PROVIDED ENTRIES:
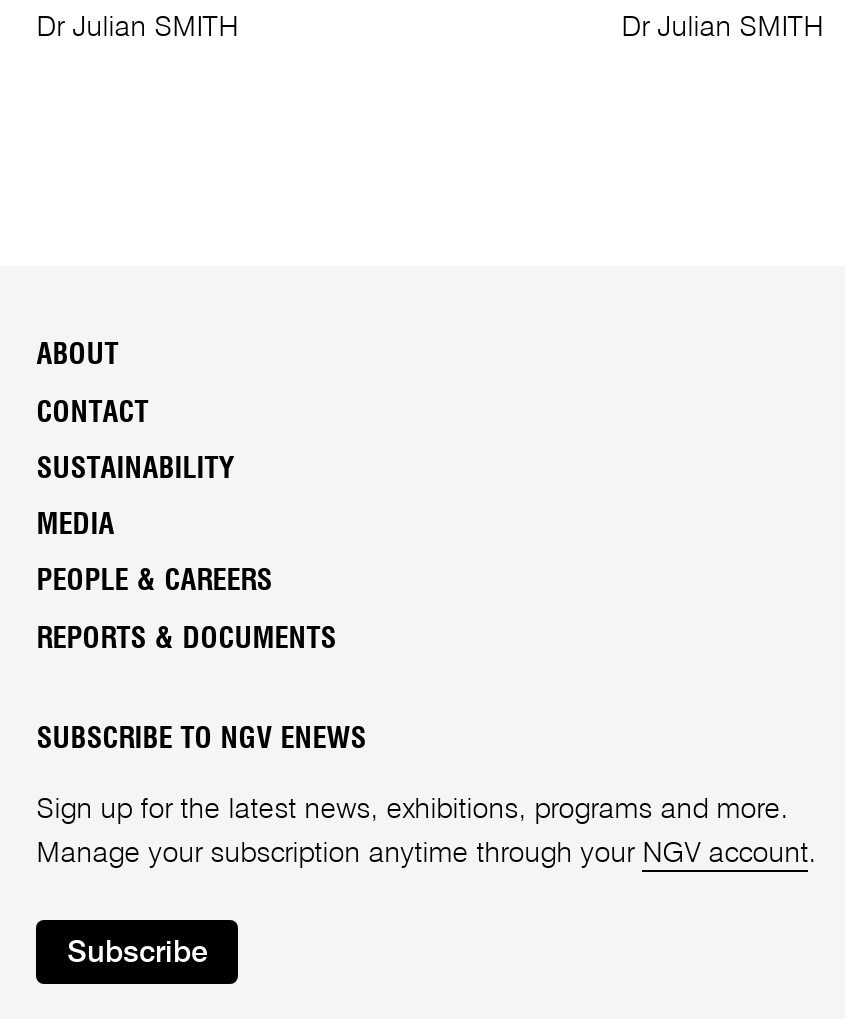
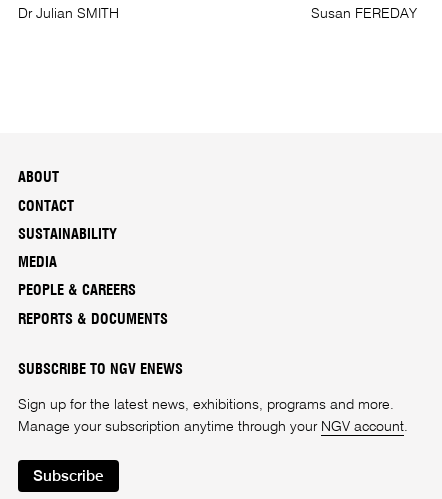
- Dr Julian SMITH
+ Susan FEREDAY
==
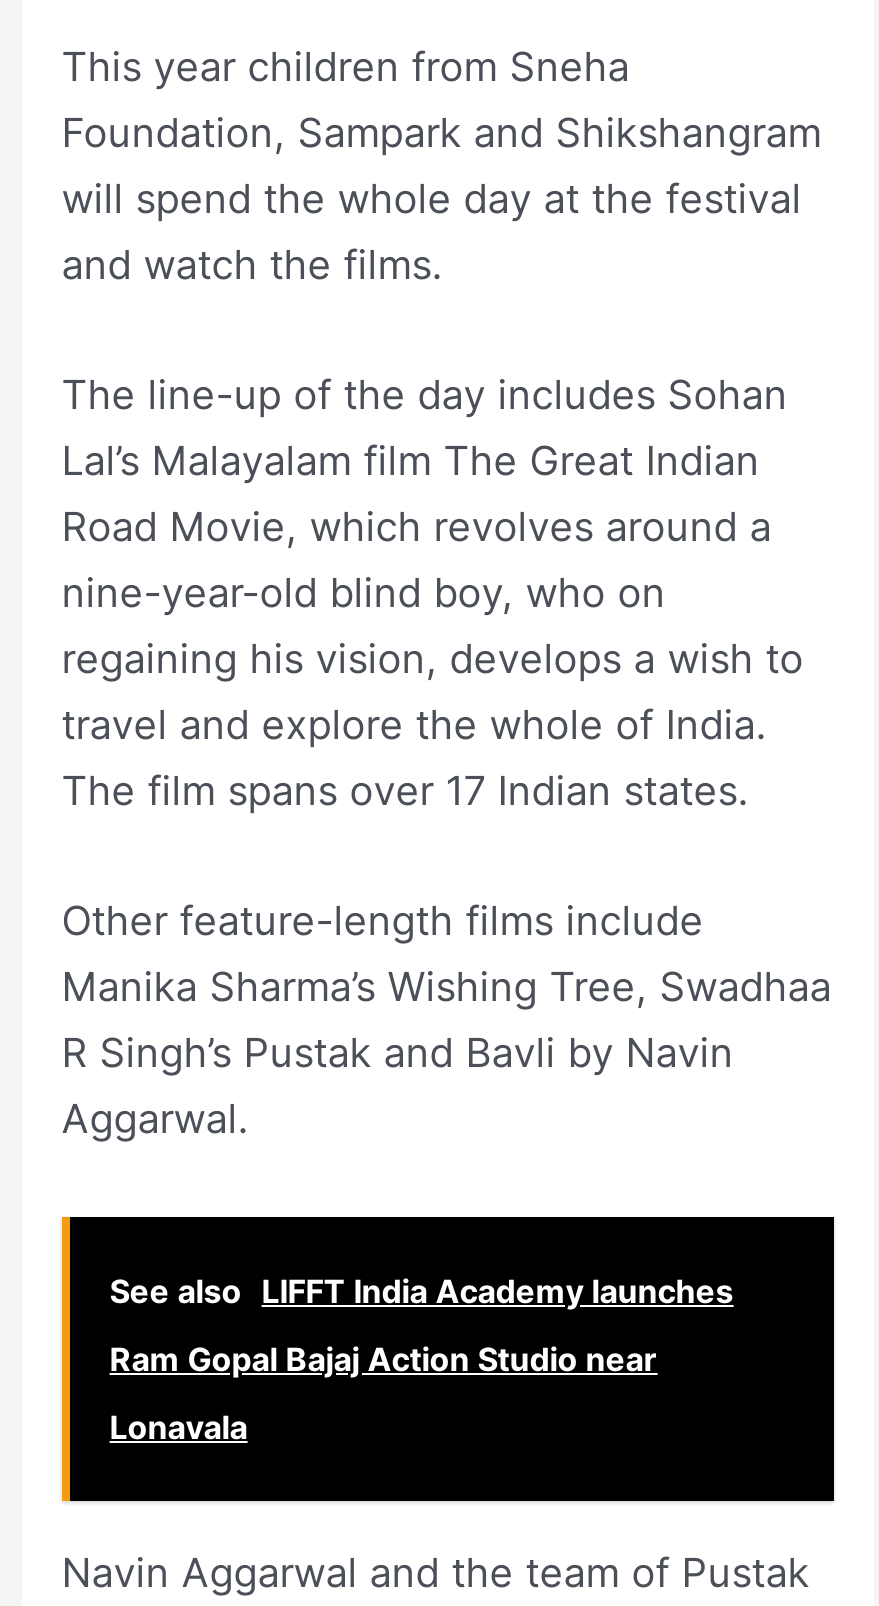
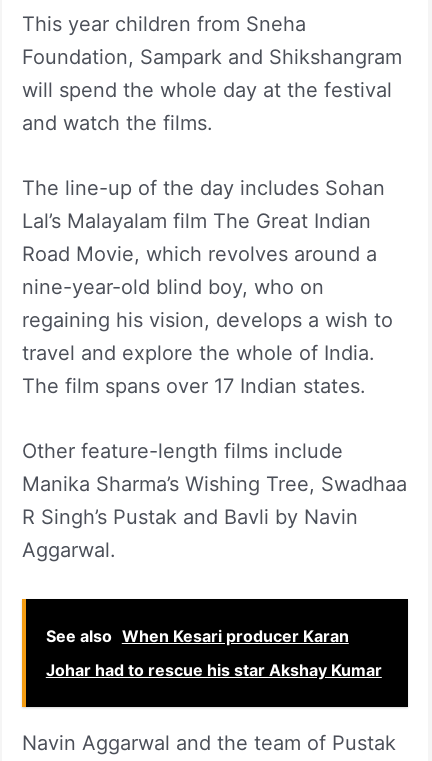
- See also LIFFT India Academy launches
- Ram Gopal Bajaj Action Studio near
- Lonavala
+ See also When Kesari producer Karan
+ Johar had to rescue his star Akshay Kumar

WORK INSTRUCTION:
Whichever lines of the material hold the word "also", find and copy them.

ANSWER SECTION:
- See also LIFFT India Academy launches
+ See also When Kesari producer Karan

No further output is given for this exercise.